Elon Musk is pushing again on his popularity as a micromanager. The very best workers, he says, really want little administration.
“I wouldn’t call it micro management, it’s just insisting on attention to detail,” he mentioned in an interview Monday with Nicolai Tangen, the chief govt of Norway’s wealth fund, which was streamed on Musk’s social media website, X. “If you’re trying to make a perfect product, then attention to detail is essential.”
Walter Isaacson’s biography on Musk depicted the billionaire obsessing over probably the most minute of choices, from the design of the Cybertruck to the place Twitter put its servers. Musk mentioned on Monday that he hasn’t learn Isaacson’s guide about him, regardless of giving the creator a front-row seat to how he concurrently ran six firms over two years.
Whereas most micro-managing bosses don’t contemplate their actions to be encroaching on worker autonomy, the vast majority of staff say they’ve had an excessively concerned boss throughout their careers, surveys have discovered. And Musk is in good firm with different demanding bosses like former Apple CEO Steve Jobs and former Microsoft CEO Invoice Gates.

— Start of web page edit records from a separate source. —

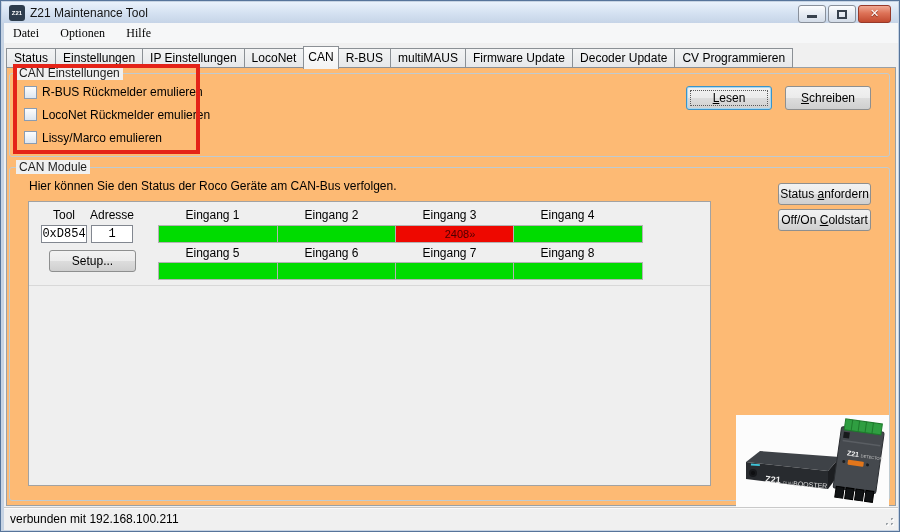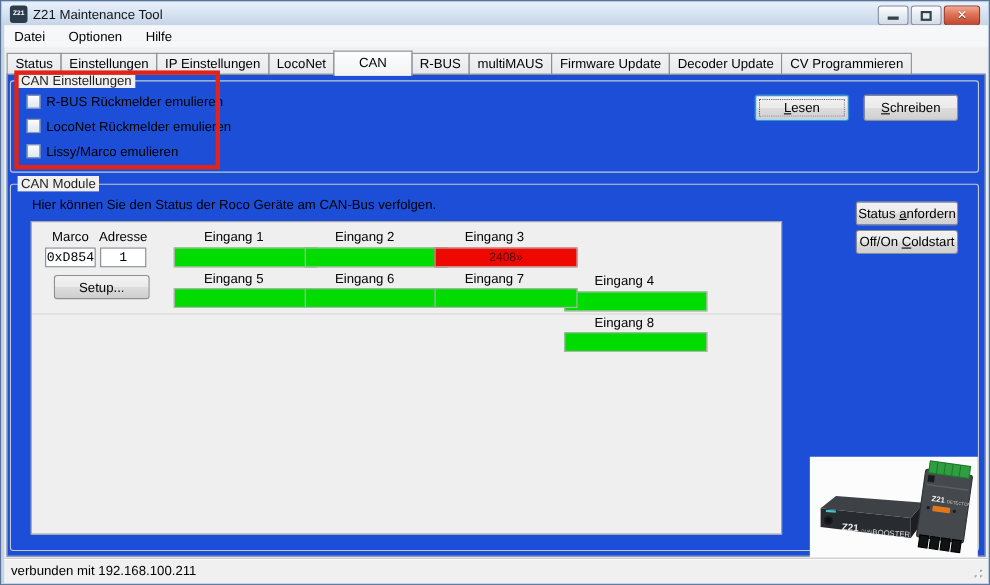--- a/index.html
+++ b/index.html
@@ -19,31 +19,31 @@
     background:linear-gradient(#fdfdfe,#e8edf4 45%,#d3dce8); position:relative; }
   .cap-btn.close { width:33px; border-color:#97392a; background:linear-gradient(#f0a894,#dd7257 45%,#c24a30); }
   .glyph-min { position:absolute; left:8px; bottom:4px; width:10px; height:3px; background:#37414d; }
   .glyph-max { position:absolute; left:8px; top:4px; width:10px; height:9px; border:2px solid #37414d; background:transparent; }
   .glyph-close { position:absolute; left:0; top:1px; width:100%; text-align:center; color:#fff;
     font-weight:bold; font-size:11px; text-shadow:0 1px 1px #7c2415; }
 
   
   .client { position:absolute; left:3px; top:22px; width:894px; height:507px; background:#f0f0f0; }
   .menubar { position:absolute; left:3px; top:22px; width:894px; height:20px; background:#f6f7f8; }
-  .menu-item { display:inline-block; padding:0 9px; line-height:20px; }
+  .menu-item { display:inline-block; padding:0 9px; line-height:20px;font-family:Liberation Serif, serif; }
 
   
   .tabstrip { position:absolute; left:5px; top:44px; height:23px; display:flex; align-items:flex-end; z-index:3; }
   .tab { height:20px; line-height:19px; padding:0 7px; background:linear-gradient(#f3f4f5,#e6e8ea);
     border:1px solid #8b9095; margin-right:-1px; white-space:nowrap; }
-  .tab.active { position:relative; z-index:4; height:23px; line-height:21px; padding:0 22px;
+  .tab.active { position:relative; z-index:4; height:23px; line-height:21px; padding:0 4px;
     background:linear-gradient(#fdfdfd,#f2f3f3); border-bottom:none; margin-bottom:-1px; }
 
   .tab-page { position:absolute; left:5px; top:66px; width:890px; height:439px;
-    border:1px solid #9aa0a5; background:#1d4ed8; }
+    border:1px solid #9aa0a5; background:#fdba74; }
 
   
   .groupbox { position:absolute; border:1px solid #bfcbd1; border-radius:3px; }
   .group-label { position:absolute; top:-8px; left:6px; background:#f0f0f0; padding:0 3px; color:#1c1c1c; }
   .gb-settings { left:2px; top:5px; width:881px; height:84px; }
   .gb-module   { left:2px; top:99px; width:881px; height:334px; }
 
   .red-highlight { position:absolute; left:12px; top:63px; width:187px; height:90px;
     border:4px solid #e42318; z-index:10; pointer-events:none; }
 
@@ -77,21 +77,21 @@
   .tbox { position:absolute; top:23px; height:18px; border:1px solid #828790; background:#fff;
     text-align:center; font-size:12px; font-family:Liberation Mono, monospace; padding:0; }
   .tbox-netid   { left:12px; width:46px; }
   .tbox-adresse { left:62px; width:42px; }
 
   .io-label { position:absolute; width:109px; text-align:center; }
   .io-bar { position:absolute; width:130px; height:18px; border:1px solid #b3b3b3;
     display:flex; align-items:center; justify-content:center; font-size:11px; color:#4d0000; }
   .state-green { background:#00dc00; }
   .state-red   { background:#ee0800; }
-  .col1 { left:129px; } .col2 { left:248px; } .col3 { left:366px; } .col4 { left:484px;margin-top:40px; }
+  .col1 { left:129px; } .col2 { left:248px; } .col3 { left:366px; } .col4 { left:484px; }
   .lrow1 { top:6px; } .brow1 { top:23px; } .lrow2 { top:44px; } .brow2 { top:60px; }
 
   
   .product-photo { position:absolute; left:729px; top:347px; width:153px; height:92px; }
 
   
   .statusbar { position:absolute; left:3px; top:506px; width:894px; height:23px; background:#f0f0f0;
     border-top:1px solid #c9c9c9; box-shadow:inset 0 1px 0 #fbfbfb; }
   .status-text { position:absolute; left:6px; top:4px; }
   .grip { position:absolute; right:3px; bottom:3px; width:13px; height:13px; }
@@ -174,21 +174,21 @@
     <div class="btn btn-status">
       <span class="btn-label"><span>Status </span><span class="u">a</span><span>nfordern</span></span>
     </div>
     <div class="btn btn-coldstart">
       <span class="btn-label"><span>Off/On </span><span class="u">C</span><span>oldstart</span></span>
     </div>
 
     <div class="module-panel">
       <div class="module-strip">
 
-        <div class="field-label lbl-netid">Marco</div>
+        <div class="field-label lbl-netid">Tool</div>
         <div class="field-label lbl-adresse">Adresse</div>
         <input class="tbox tbox-netid" value="0xD854" style="">
         <input class="tbox tbox-adresse" value="1" style="">
 
         <div class="btn btn-setup">
           <span class="btn-label">Setup...</span>
         </div>
 
         <div class="io-label col1 lrow1">Eingang 1</div>
         <div class="io-label col2 lrow1">Eingang 2</div>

When requested about handle his finest workers, Musk mentioned: “Smart people, they manage themselves.” Clever and gifted individuals can go and work wherever, he mentioned, so the best way to maintain them them comfortable is to set out objectives and let individuals work out obtain them.
“So I say, ‘Look, this is the goal we’re after and this is what we’re trying to achieve. If you agree with that goal, then let’s try to get it done,’” Musk mentioned, noting that he reserves the best to weigh in and take management when warranted. “Once in a while, you have to say, ‘Guys, you have to trust me on this one.”